The same held true for the Chargers. Not only did they hail from temperate San Diego, but a week earlier in Miami they had won an epic overtime game in 84-degree heat that left players dehydrated. To them, Riverfront Stadium’s concrete bowl felt 140 degrees colder.
Inside the locker rooms, players pulled on pantyhose and layered Saran Wrap between pairs of socks for better insulation.
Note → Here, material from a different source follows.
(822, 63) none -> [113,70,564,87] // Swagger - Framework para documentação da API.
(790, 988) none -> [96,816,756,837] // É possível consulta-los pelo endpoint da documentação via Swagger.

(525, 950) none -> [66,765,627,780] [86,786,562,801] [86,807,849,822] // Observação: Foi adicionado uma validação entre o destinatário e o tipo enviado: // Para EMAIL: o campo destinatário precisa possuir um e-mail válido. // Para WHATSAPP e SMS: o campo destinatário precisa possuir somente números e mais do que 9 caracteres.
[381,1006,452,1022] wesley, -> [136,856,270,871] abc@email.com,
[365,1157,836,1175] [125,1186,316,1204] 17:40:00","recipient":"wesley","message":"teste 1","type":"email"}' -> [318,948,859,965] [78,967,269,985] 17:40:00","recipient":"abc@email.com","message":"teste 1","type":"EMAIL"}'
Unlike their opponents, Cincinnati’s offensive and defensive linemen chose not to don long sleeves.
“The Chargers were from the West Coast, so I thought let’s use the cold to our advantage and psych them out a little bit,” guard Dave Lapham remembered. “San Diego players were all bundled up with stocking caps under their face masks and hoods and hand warmers. The officials said you could put Vaseline on any exposed skin, so we loaded our arms up. That was an advantage when defenders tried to swipe at you and grab your arms.”
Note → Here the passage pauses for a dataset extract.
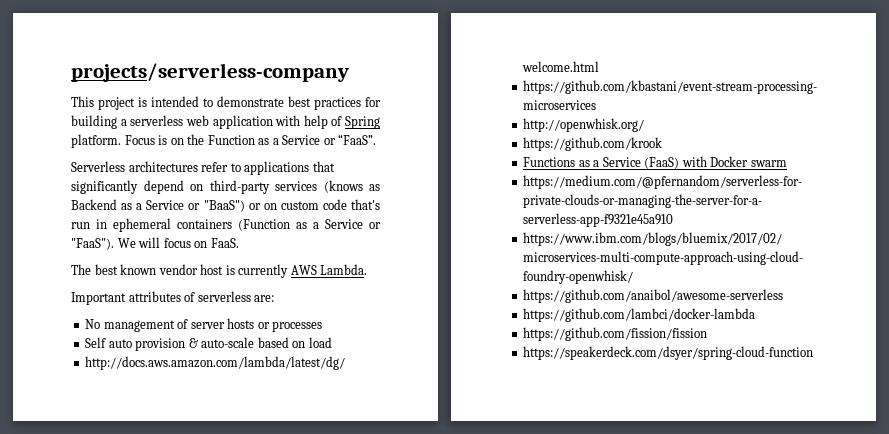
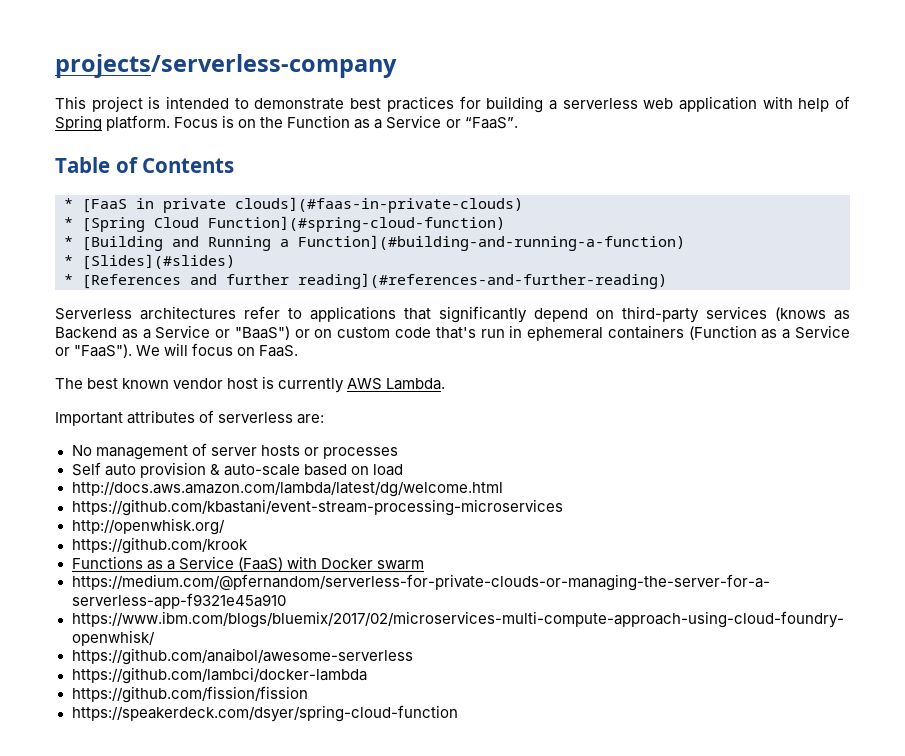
(377, 139) none -> [55,157,235,173] [64,197,523,213] [64,216,505,232] [64,235,685,251] [64,254,235,270] [64,273,667,289] // Table of Contents // * [FaaS in private clouds](#faas-in-private-clouds) // * [Spring Cloud Function](#spring-cloud-function) // * [Building and Running a Function](#building-and-running-a-function) // * [Slides](#slides) // * [References and further reading](#references-and-further-reading)

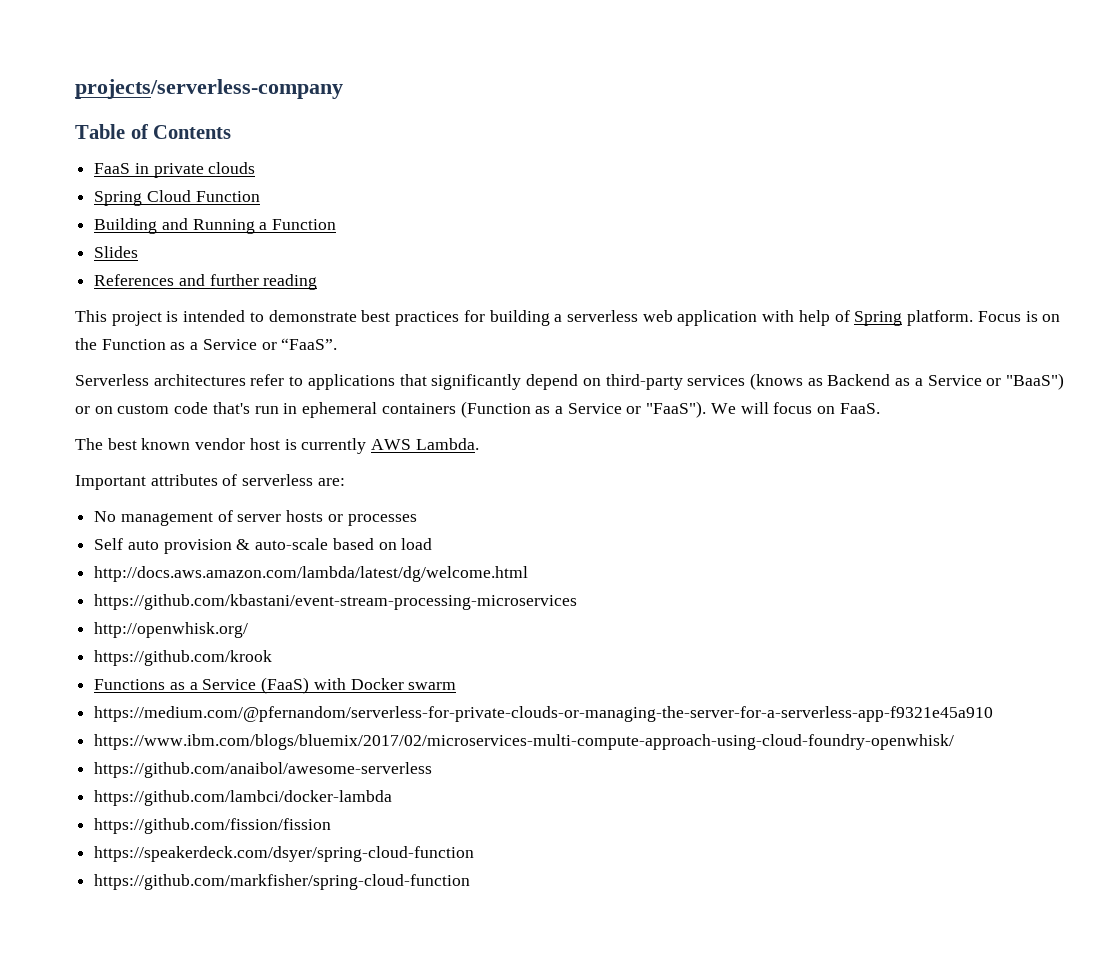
(397, 66) none -> [75,124,232,139] [94,162,256,178] [94,190,260,206] [94,218,337,234] [94,246,139,258] [94,274,318,290] // Table of Contents // FaaS in private clouds // Spring Cloud Function // Building and Running a Function // Slides // References and further reading
[55,157,235,173] [64,197,523,213] [64,216,505,232] [64,235,685,251] [64,254,235,270] [64,273,667,289] // Table of Contents // * [FaaS in private clouds](#faas-in-private-clouds) // * [Spring Cloud Function](#spring-cloud-function) // * [Building and Running a Function](#building-and-running-a-function) // * [Slides](#slides) // * [References and further reading](#references-and-further-reading) -> (338, 344) none
(458, 713) none -> [94,874,471,890] // https://github.com/markfisher/spring-cloud-function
Before taking the field, Gregg told his team to forget about the cold. “It’s like going to the dentist, you’re going to have to endure some pain, but you’ve got to go out there.” In the stands, fans grew numb as if they had been injected with Novocain. With gloves on their hands and scarves over their mouths, the crowd emitted a muffled roar as the home team went on the field.
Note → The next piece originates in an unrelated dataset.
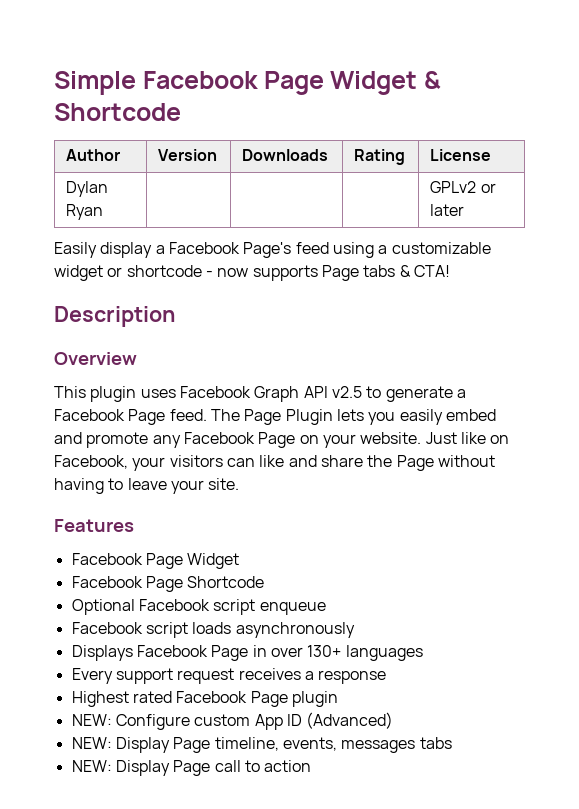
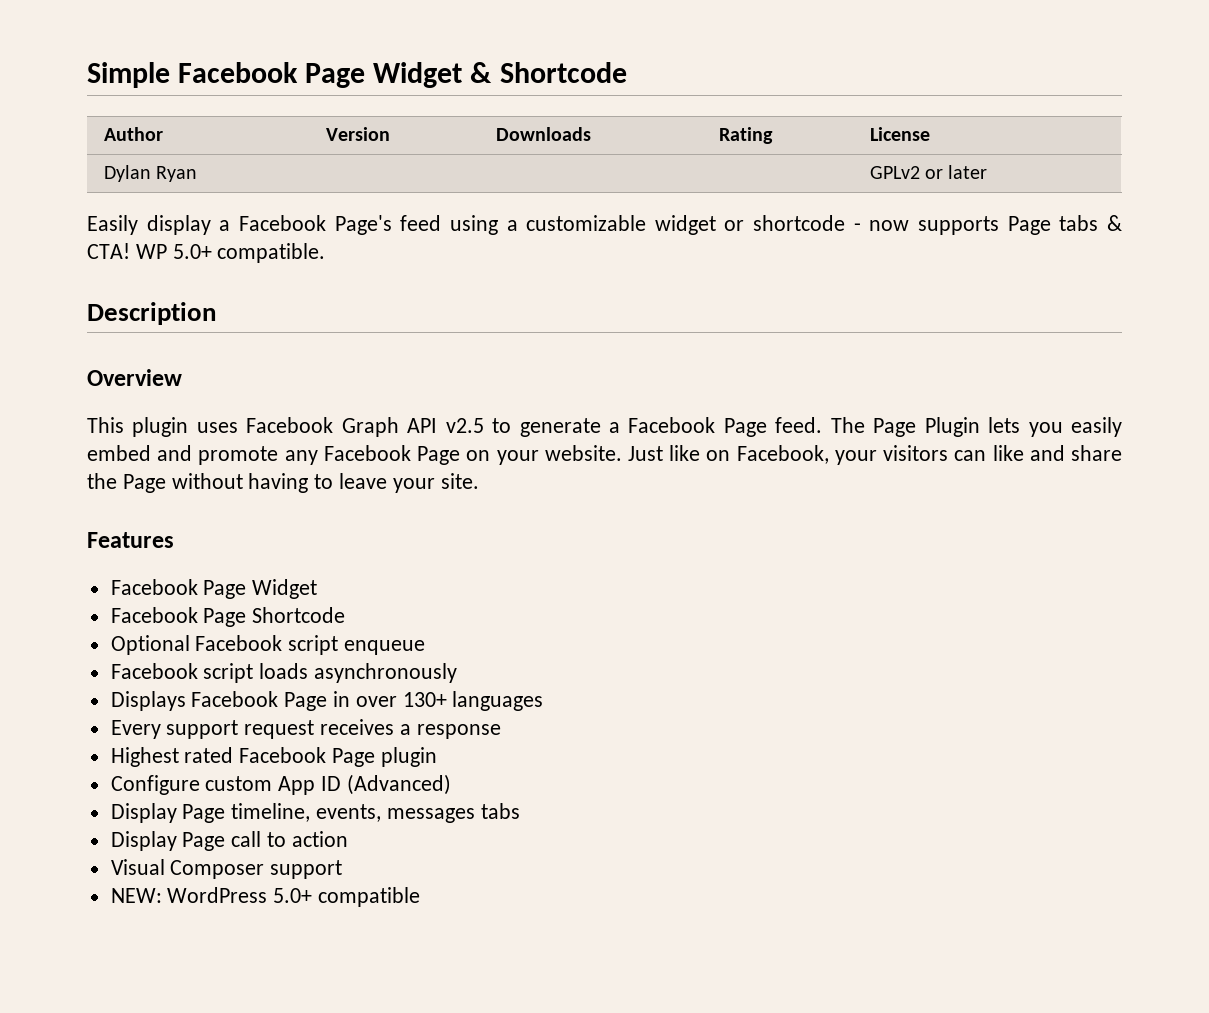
(450, 271) none -> [135,243,326,263] WP 5.0+ compatible.
[71,714,112,726] NEW: -> (437, 757) none
[71,737,112,749] NEW: -> (451, 784) none
[71,760,112,772] NEW: -> (520, 811) none
(312, 766) none -> [110,859,343,879] [110,887,421,907] // Visual Composer support // NEW: WordPress 5.0+ compatible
Thirteen thousand fans, some of them undoubtedly waylaid by dead car batteries, stayed home and watched on television instead of attending the game at 60,000-seat Riverfront Stadium. To the Bengals fans who shivered in their seats, suffering through Cincinnati’s coldest day on record was nowhere near as painful as the 4-12 seasons they had been forced to endure in 1978 and 1979. With their team no longer derided as the “Bungles,” those fans were not going to miss seeing their team play for a berth in its first Super Bowl.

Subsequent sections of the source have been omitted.